On the other hand, if you go for a highly customized training program, then you need to factor in another $2500 per week for each week that you or someone like you is going to have to spend out on the road. A successful training program means that you don’t send the vendor in to do your dirty work for you. They are just the talent, but you are the one who needs to answer the tough questions from the users and hear firsthand their frustrations and celebrations. I typically suggest delivering the content twice for each off-site facility with 300 or more affected users. You can minimize expense by traveling to multiple cities in one week, so if you have two locations you want to travel to, then estimate two weeks of travel or an additional $5,000. It seems trivial but by the end of the year, most people realize that they didn’t budget enough on this line item.
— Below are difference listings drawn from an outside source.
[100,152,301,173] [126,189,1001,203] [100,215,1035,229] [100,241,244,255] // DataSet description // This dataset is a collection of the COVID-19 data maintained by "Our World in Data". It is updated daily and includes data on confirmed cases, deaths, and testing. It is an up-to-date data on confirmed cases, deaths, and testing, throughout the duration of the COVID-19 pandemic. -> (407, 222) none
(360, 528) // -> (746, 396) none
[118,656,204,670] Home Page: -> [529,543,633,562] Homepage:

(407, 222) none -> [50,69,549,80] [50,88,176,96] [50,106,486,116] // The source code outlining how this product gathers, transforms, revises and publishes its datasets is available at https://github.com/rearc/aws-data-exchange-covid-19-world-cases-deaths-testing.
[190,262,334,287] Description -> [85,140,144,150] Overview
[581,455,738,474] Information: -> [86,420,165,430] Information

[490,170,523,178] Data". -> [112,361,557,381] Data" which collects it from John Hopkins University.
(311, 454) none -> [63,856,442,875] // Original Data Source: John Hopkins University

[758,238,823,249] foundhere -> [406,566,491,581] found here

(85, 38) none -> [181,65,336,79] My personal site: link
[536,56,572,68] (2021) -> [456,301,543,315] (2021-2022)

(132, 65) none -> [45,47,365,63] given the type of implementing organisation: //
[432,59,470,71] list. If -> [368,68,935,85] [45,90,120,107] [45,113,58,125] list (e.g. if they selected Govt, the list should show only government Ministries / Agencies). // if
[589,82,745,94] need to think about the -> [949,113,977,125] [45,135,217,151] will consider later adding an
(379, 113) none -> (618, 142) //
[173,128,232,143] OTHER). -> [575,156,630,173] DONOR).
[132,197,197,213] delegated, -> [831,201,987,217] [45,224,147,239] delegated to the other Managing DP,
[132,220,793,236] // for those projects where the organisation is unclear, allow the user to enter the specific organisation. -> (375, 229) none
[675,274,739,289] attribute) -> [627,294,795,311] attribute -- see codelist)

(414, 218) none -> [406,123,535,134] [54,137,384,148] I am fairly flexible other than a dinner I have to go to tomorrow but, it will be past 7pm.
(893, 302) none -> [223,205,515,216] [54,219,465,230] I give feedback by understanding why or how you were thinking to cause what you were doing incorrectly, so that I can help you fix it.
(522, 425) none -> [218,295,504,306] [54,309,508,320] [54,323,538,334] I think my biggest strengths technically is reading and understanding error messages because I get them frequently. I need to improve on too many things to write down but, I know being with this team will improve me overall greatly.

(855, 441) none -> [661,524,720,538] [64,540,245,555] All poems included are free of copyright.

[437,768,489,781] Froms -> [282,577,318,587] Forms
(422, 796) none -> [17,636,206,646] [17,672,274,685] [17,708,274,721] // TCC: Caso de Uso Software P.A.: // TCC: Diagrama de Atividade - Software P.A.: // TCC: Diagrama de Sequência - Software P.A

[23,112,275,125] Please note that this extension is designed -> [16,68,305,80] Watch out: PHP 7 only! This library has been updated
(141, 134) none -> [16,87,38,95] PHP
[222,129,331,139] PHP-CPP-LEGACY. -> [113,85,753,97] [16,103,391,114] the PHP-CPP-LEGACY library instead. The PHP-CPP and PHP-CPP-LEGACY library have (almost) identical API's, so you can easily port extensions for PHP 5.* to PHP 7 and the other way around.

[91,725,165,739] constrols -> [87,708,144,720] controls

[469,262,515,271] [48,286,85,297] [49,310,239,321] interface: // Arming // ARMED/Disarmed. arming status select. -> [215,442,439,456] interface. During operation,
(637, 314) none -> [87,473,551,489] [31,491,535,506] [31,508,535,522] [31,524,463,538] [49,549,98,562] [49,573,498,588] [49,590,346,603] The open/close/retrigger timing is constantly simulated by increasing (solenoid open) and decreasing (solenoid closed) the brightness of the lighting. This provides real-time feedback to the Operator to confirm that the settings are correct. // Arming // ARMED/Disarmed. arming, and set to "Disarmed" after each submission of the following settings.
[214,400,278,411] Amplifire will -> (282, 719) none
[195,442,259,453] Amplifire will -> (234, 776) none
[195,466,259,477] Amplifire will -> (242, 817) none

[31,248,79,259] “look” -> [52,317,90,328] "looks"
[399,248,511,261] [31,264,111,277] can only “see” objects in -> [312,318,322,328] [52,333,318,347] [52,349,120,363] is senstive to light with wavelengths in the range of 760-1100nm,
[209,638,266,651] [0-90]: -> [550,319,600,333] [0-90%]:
We also didn't factor in technical training. The only formula I have for this is that you're going to spend as much to train your IT department and support staff on the tools as you spent on your end users. That might sound like an exageration, but you know that I'm right. Any experienced project manager knows to pad whatever number you come up with, so this is as good of an excuse as any to take the results of my formula and double it. See for yourself, I bet this still came in lower than everyone expected.
So, how much is training going to cost this year?
[($37 + catering cost/head) x .3(total # of employees affected) x (1 +.3(# of additional tools)) + analysis + travel] x 2 = training budget for the year
In summary, don't expect to spend less than $20/employee for non-technical level training, and no less than $400/head for your support staff. In this example of 10,000 employees, I've assumed an IT staff of 500 people. Return to the top to go back through the scenario - how many will actually attend, number of tools, and level of complexity plus travel costs... or you can just take my word for it.